Sope: Sope is a small circle of fried masa with pinched sides. This is then topped with refried beans and crumbled cheese, chopped onion, red or green salsa and cream.
Taco: A folded or rolled soft corn tortilla filled with anything savory. A taco is generally eaten out of hand, without the aid of utensils, and is often accompanied by a garnish such as salsa and vegetables such as coriander and onion. Mexicans use soft corn tortillas to eat tacos never hard shell tortillas. Some of the most popular tacos are: de canasta, al pastor, flautas or de guisado.
Tamal: Corn dough spread on corn husks or banana leaves, filled either with a savory or sweet filling, then wrapped and steamed.
Tinga: A dish of shredded chicken or beef cooked in a spicy tomato, onion sauce.
Tejate: Tejate is a maize and cacao beverage traditionally originating from pre-Hispanic times.
Torta: A torta is a Mexican sandwich, served on an oblong 6-8 inch firm, crusty white, bread roll, called bolillo, telera o virote. Tortas can be served hot or cold. Among the most popular, we can find: turkey ham, milanesa, ahogada, cubana.
Tostada: A crispy, dried or deep fried corn tortilla disc. The tostada was created when tortillas went stale but were still fresh enough to eat. Not wanting to waste old tortillas these were put under the sun in order to dry them. Once this happened, the tostadas were topped with almost any savory ingredient, raw or cooked, one can think of: beans, guisados, cheese and/or vegetables.
Tortilla: A thin, round disc, about the size of a hand palm, made of cooked corn dough.
Totopo: Crispy tortilla triangles.

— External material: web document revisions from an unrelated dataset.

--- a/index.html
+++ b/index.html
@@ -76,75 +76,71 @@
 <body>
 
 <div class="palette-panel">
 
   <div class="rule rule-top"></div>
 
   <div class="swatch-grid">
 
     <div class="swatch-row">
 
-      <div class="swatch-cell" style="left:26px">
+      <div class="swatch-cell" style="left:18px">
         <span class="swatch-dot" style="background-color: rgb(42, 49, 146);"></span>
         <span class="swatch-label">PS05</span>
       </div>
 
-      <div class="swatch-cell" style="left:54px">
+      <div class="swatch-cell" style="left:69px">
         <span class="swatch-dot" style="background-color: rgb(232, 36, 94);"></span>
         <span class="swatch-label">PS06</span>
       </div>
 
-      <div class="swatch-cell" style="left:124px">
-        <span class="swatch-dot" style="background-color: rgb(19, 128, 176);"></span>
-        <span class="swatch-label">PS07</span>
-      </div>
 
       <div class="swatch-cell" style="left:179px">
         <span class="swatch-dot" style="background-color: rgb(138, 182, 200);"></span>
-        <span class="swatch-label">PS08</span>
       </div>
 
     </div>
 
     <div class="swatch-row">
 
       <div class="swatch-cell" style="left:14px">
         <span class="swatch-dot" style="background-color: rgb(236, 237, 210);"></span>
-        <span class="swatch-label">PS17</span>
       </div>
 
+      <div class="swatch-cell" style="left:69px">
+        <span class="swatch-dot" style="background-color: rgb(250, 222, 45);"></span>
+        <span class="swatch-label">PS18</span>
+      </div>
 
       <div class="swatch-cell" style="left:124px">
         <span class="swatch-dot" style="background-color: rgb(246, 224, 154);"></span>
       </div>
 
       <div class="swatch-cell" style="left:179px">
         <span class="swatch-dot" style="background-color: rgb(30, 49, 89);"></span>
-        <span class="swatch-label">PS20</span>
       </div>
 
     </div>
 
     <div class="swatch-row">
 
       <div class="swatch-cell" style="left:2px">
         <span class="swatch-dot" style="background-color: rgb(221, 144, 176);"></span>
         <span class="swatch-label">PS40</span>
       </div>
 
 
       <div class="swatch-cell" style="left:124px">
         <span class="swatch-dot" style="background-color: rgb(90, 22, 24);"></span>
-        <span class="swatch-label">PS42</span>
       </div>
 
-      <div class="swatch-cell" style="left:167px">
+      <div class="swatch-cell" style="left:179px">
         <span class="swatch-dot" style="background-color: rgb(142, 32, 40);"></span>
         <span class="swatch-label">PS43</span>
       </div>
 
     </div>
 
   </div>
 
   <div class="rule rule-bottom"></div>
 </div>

Originally totopos were the leftover tortillas. In order not to waste them, people used to cut them by hand in small pieces and put them under the sun to dry out. You still find those kind of totopos in some parts of the country. More recently, the pieces of tortilla are deep fried.
Quesadilla: Folded corn tortilla normally filled with melted cheese, Nowadays the quesadillas have, just like tacos, almost any imaginable savory filling.